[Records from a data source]
= = = = = = =

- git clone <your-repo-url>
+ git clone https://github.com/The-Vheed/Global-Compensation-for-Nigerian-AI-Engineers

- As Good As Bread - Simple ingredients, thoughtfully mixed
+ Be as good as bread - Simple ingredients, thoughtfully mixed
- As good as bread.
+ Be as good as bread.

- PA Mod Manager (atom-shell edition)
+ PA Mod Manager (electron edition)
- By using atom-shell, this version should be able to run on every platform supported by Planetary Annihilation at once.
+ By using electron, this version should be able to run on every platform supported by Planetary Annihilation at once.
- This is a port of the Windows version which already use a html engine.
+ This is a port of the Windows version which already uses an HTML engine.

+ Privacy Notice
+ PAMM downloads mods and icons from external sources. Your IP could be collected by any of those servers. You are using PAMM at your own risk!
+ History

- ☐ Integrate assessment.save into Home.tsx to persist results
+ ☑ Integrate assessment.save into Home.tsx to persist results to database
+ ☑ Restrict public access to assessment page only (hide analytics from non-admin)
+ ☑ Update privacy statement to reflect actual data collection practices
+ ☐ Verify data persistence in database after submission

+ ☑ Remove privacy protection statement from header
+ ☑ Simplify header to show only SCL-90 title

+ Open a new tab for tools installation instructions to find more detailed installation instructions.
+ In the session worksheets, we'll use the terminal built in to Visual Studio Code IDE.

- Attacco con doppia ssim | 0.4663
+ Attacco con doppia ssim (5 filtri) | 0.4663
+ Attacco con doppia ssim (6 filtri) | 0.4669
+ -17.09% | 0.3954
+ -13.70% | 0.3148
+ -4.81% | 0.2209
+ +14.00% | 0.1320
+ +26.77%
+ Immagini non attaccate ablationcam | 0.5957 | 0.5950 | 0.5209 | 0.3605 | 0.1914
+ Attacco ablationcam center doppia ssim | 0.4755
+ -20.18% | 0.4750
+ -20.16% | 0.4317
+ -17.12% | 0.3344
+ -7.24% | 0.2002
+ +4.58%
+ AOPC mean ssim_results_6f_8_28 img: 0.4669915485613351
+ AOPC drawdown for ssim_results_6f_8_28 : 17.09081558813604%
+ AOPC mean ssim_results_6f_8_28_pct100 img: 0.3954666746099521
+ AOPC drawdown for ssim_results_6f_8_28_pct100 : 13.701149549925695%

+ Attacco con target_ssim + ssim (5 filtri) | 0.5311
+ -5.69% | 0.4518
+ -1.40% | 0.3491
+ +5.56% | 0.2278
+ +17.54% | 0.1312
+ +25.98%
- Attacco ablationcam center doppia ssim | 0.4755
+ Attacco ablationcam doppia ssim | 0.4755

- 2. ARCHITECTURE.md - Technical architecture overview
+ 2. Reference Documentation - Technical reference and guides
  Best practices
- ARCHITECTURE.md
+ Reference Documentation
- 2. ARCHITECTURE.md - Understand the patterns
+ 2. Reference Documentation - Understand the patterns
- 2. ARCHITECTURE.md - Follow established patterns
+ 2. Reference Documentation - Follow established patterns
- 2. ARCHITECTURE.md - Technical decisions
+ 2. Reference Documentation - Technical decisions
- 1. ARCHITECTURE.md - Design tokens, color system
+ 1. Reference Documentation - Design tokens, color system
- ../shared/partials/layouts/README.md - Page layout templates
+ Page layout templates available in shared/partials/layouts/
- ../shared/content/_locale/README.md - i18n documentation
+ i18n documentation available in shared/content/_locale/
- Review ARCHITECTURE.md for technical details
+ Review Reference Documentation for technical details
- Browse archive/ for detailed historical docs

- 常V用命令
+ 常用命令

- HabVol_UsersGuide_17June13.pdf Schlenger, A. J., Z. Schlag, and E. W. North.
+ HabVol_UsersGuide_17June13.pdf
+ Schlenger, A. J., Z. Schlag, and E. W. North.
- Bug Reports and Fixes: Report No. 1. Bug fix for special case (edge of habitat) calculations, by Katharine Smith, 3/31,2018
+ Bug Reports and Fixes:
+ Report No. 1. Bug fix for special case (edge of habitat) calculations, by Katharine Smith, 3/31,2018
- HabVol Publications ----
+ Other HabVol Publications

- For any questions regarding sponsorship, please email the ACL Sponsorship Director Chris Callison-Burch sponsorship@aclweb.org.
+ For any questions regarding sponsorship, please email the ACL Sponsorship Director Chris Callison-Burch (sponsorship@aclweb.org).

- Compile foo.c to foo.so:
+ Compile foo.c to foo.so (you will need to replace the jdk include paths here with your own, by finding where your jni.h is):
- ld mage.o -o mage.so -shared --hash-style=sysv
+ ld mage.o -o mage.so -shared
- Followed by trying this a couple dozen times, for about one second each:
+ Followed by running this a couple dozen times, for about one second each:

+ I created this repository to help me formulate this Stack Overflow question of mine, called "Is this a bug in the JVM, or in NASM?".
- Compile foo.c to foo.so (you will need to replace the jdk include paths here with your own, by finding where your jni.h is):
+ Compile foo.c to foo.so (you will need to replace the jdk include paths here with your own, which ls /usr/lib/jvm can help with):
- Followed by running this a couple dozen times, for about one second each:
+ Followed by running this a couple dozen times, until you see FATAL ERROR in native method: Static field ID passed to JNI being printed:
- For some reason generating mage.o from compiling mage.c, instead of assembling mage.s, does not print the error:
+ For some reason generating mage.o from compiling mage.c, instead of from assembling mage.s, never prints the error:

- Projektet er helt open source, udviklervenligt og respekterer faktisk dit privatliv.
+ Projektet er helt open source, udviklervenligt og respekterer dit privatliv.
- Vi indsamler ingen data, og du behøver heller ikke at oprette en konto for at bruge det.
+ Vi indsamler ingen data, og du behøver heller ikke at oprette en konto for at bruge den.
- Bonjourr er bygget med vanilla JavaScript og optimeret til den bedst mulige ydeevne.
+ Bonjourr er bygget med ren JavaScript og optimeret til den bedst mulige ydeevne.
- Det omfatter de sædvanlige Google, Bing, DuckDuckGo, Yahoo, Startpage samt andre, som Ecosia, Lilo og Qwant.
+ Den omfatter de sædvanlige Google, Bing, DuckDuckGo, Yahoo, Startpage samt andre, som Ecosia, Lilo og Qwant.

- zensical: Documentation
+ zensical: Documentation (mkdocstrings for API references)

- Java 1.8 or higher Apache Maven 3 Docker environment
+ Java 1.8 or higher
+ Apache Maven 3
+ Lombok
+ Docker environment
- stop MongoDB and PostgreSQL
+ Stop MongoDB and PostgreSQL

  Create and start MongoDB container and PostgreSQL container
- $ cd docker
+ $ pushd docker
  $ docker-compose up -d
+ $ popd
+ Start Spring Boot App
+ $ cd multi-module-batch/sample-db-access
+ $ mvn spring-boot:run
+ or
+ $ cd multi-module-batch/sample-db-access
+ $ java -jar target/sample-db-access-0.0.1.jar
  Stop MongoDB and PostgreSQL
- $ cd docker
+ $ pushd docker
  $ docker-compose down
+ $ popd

= = = = = = =

**WHAT IS NEEDED:**
Copy every line from the data that includes the string "oprette".

**EXERCISE OUTPUT:**
- Vi indsamler ingen data, og du behøver heller ikke at oprette en konto for at bruge det.
+ Vi indsamler ingen data, og du behøver heller ikke at oprette en konto for at bruge den.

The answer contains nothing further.